WORK TO BE COMPLETED ->
Please retype the data below line for line and leave out every picture.

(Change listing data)
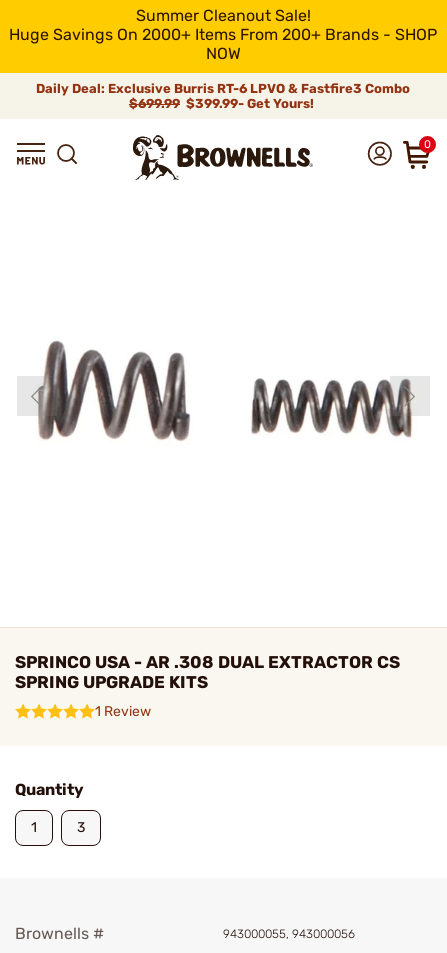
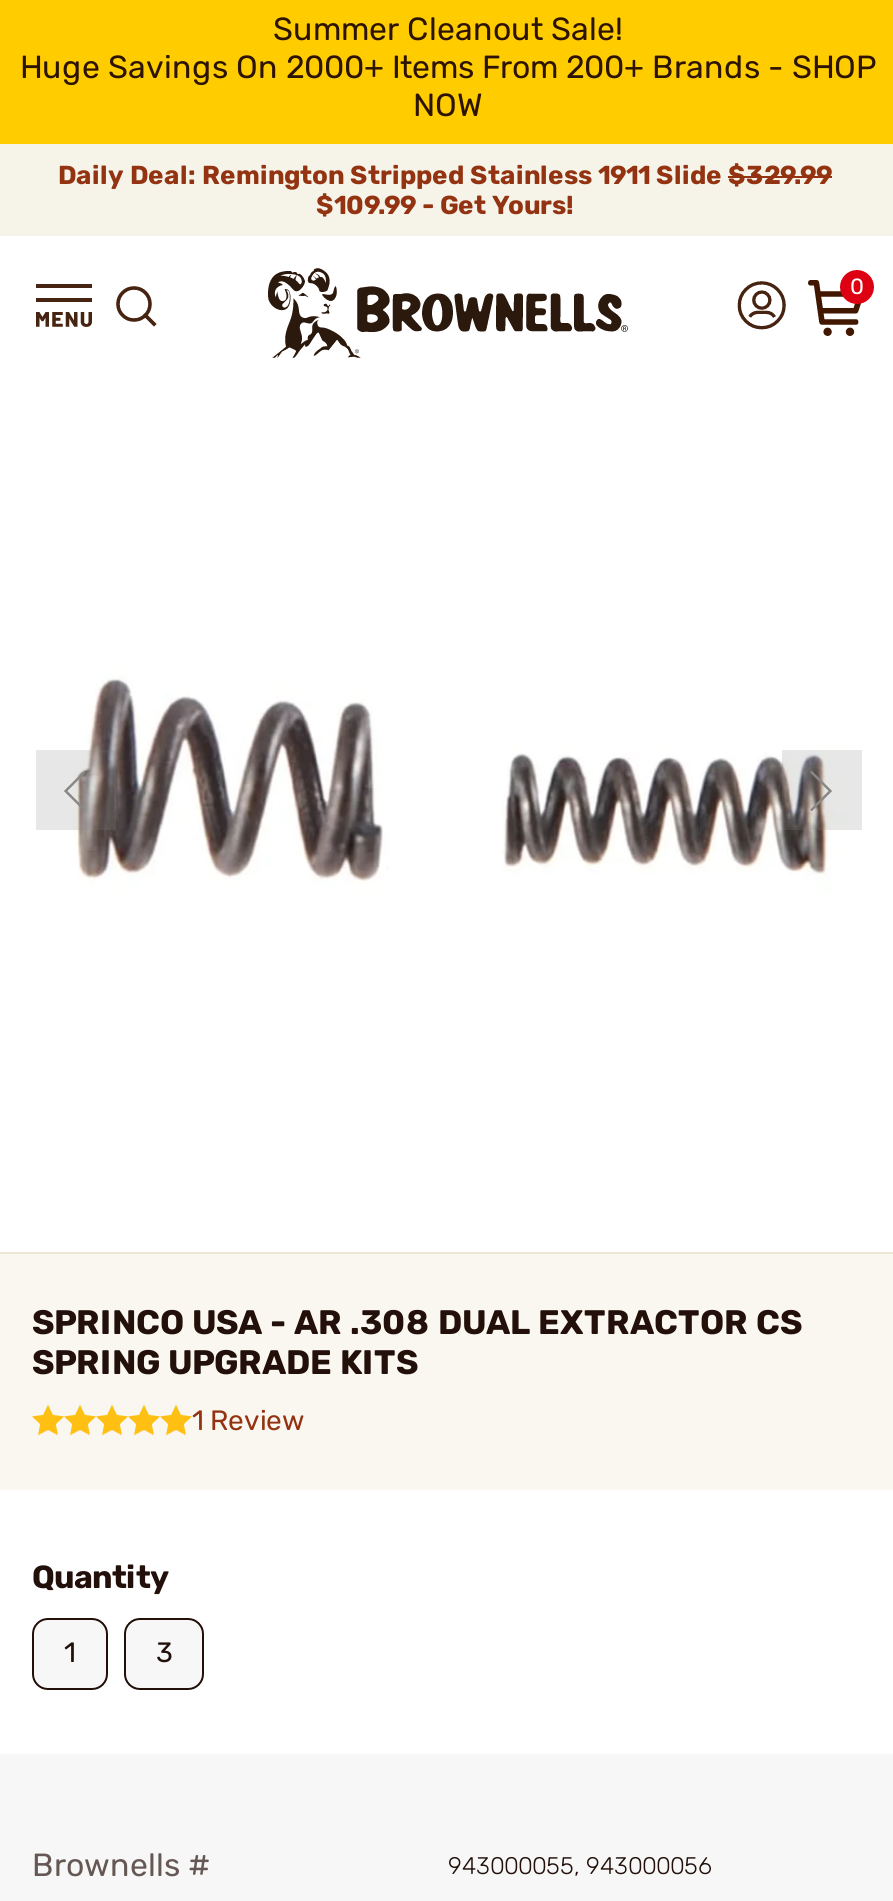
- Daily Deal: Exclusive Burris RT-6 LPVO & Fastfire3 Combo
- $699.99 $399.99- Get Yours!
+ Daily Deal: Remington Stripped Stainless 1911 Slide $329.99
+ $109.99 - Get Yours!
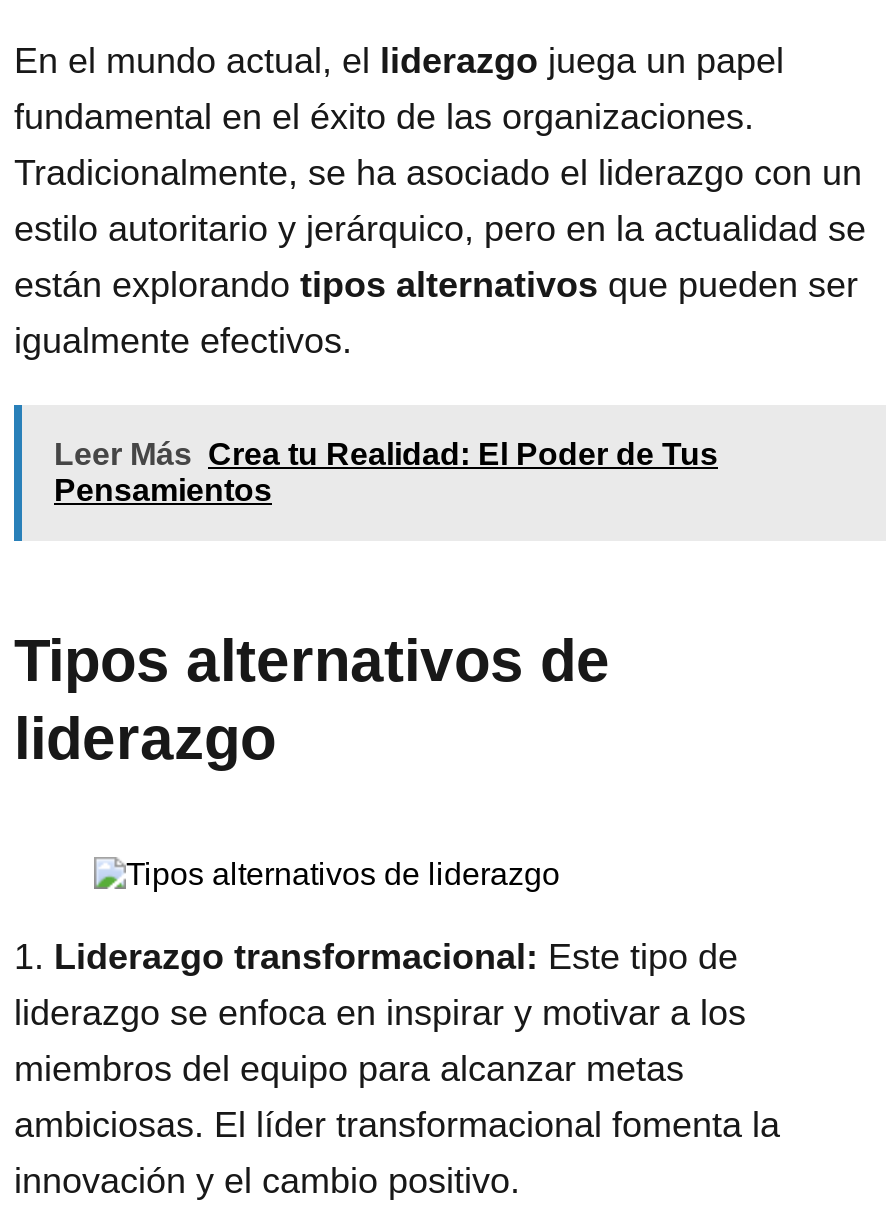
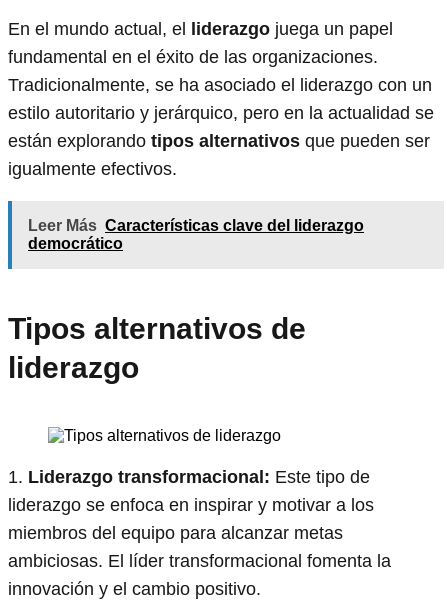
- Leer Más Crea tu Realidad: El Poder de Tus
- Pensamientos
+ Leer Más Características clave del liderazgo
+ democrático
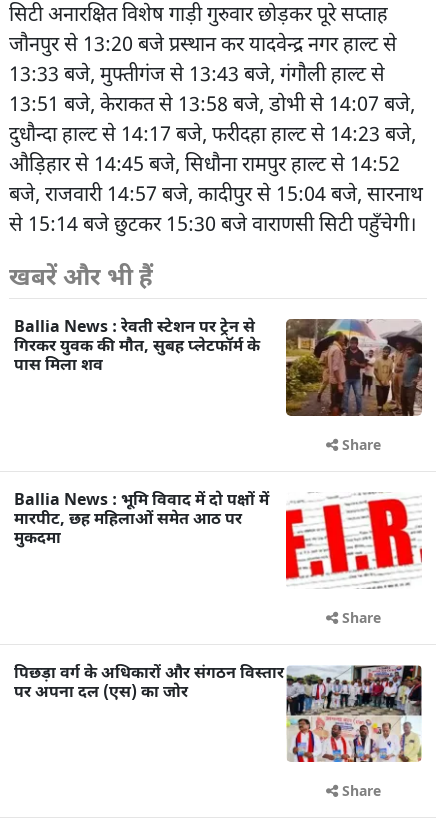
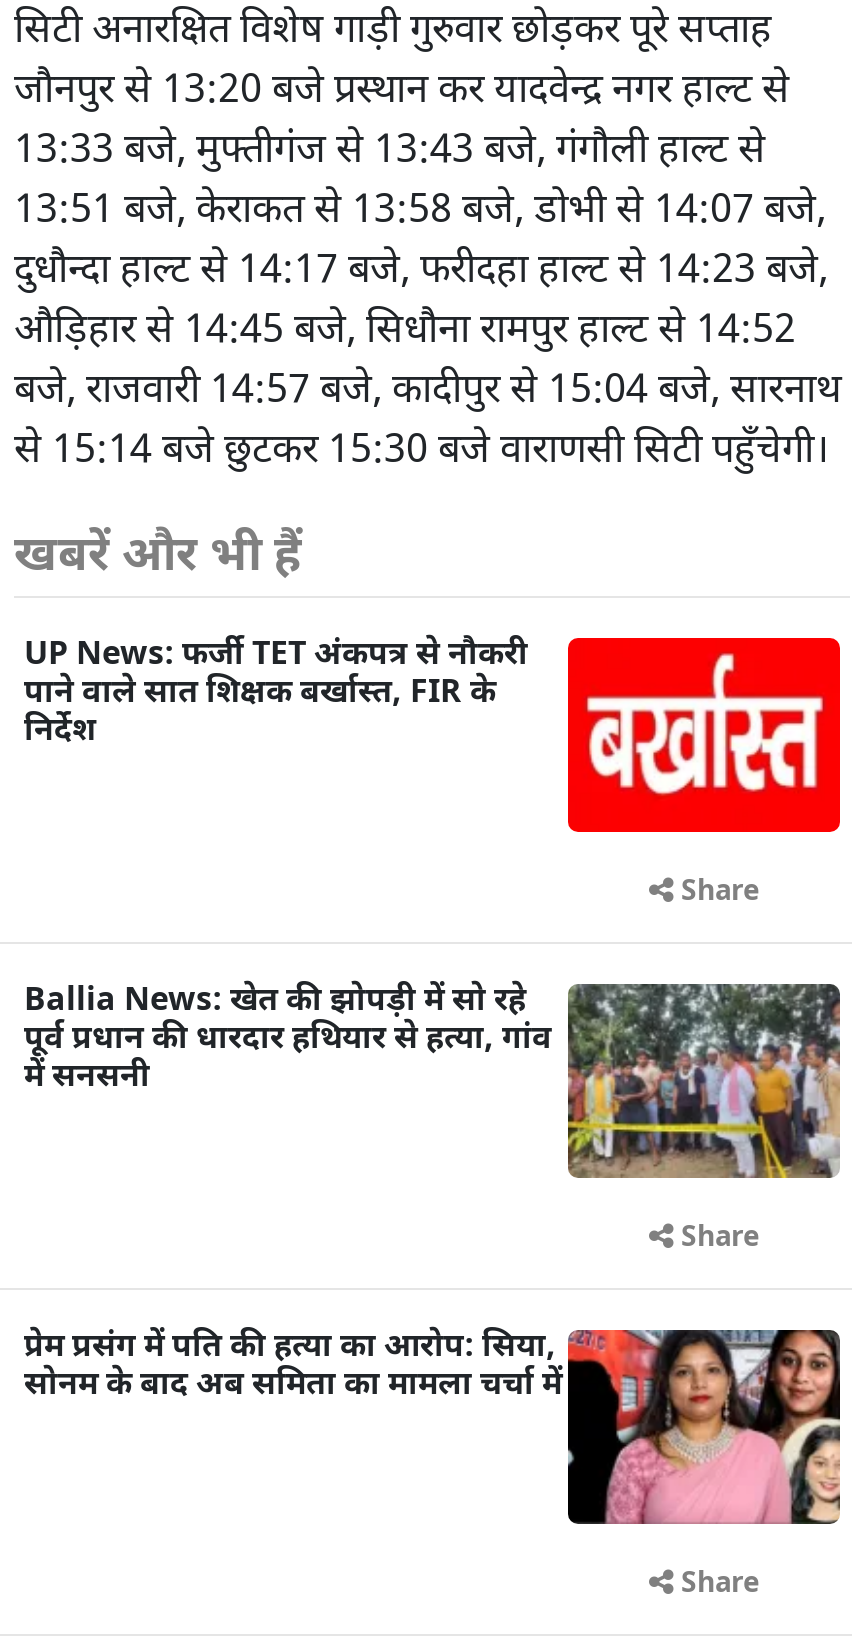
- [image]
- Ballia News : रेवती स्टेशन पर ट्रेन से
- गिरकर युवक की मौत, सुबह प्लेटफॉर्म के
- पास मिला शव
+ [image]
+ UP News: फर्जी TET अंकपत्र से नौकरी
+ पाने वाले सात शिक्षक बर्खास्त, FIR के
+ निर्देश

- [image]
- Ballia News : भूमि विवाद में दो पक्षों में
- मारपीट, छह महिलाओं समेत आठ पर
- मुकदमा
+ [image]
+ Ballia News: खेत की झोपड़ी में सो रहे
+ पूर्व प्रधान की धारदार हथियार से हत्या, गांव
+ में सनसनी

- [image]
- पिछड़ा वर्ग के अधिकारों और संगठन विस्तार
- पर अपना दल (एस) का जोर
+ [image]
+ प्रेम प्रसंग में पति की हत्या का आरोप: सिया,
+ सोनम के बाद अब समिता का मामला चर्चा में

SOLUTION TO THIS TASK ->
- Daily Deal: Exclusive Burris RT-6 LPVO & Fastfire3 Combo
- $699.99 $399.99- Get Yours!
+ Daily Deal: Remington Stripped Stainless 1911 Slide $329.99
+ $109.99 - Get Yours!
- Leer Más Crea tu Realidad: El Poder de Tus
- Pensamientos
+ Leer Más Características clave del liderazgo
+ democrático
- [image]
- Ballia News : रेवती स्टेशन पर ट्रेन से
- गिरकर युवक की मौत, सुबह प्लेटफॉर्म के
- पास मिला शव
+ [image]
+ UP News: फर्जी TET अंकपत्र से नौकरी
+ पाने वाले सात शिक्षक बर्खास्त, FIR के
+ निर्देश

- [image]
- Ballia News : भूमि विवाद में दो पक्षों में
- मारपीट, छह महिलाओं समेत आठ पर
- मुकदमा
+ [image]
+ Ballia News: खेत की झोपड़ी में सो रहे
+ पूर्व प्रधान की धारदार हथियार से हत्या, गांव
+ में सनसनी

- [image]
- पिछड़ा वर्ग के अधिकारों और संगठन विस्तार
- पर अपना दल (एस) का जोर
+ [image]
+ प्रेम प्रसंग में पति की हत्या का आरोप: सिया,
+ सोनम के बाद अब समिता का मामला चर्चा में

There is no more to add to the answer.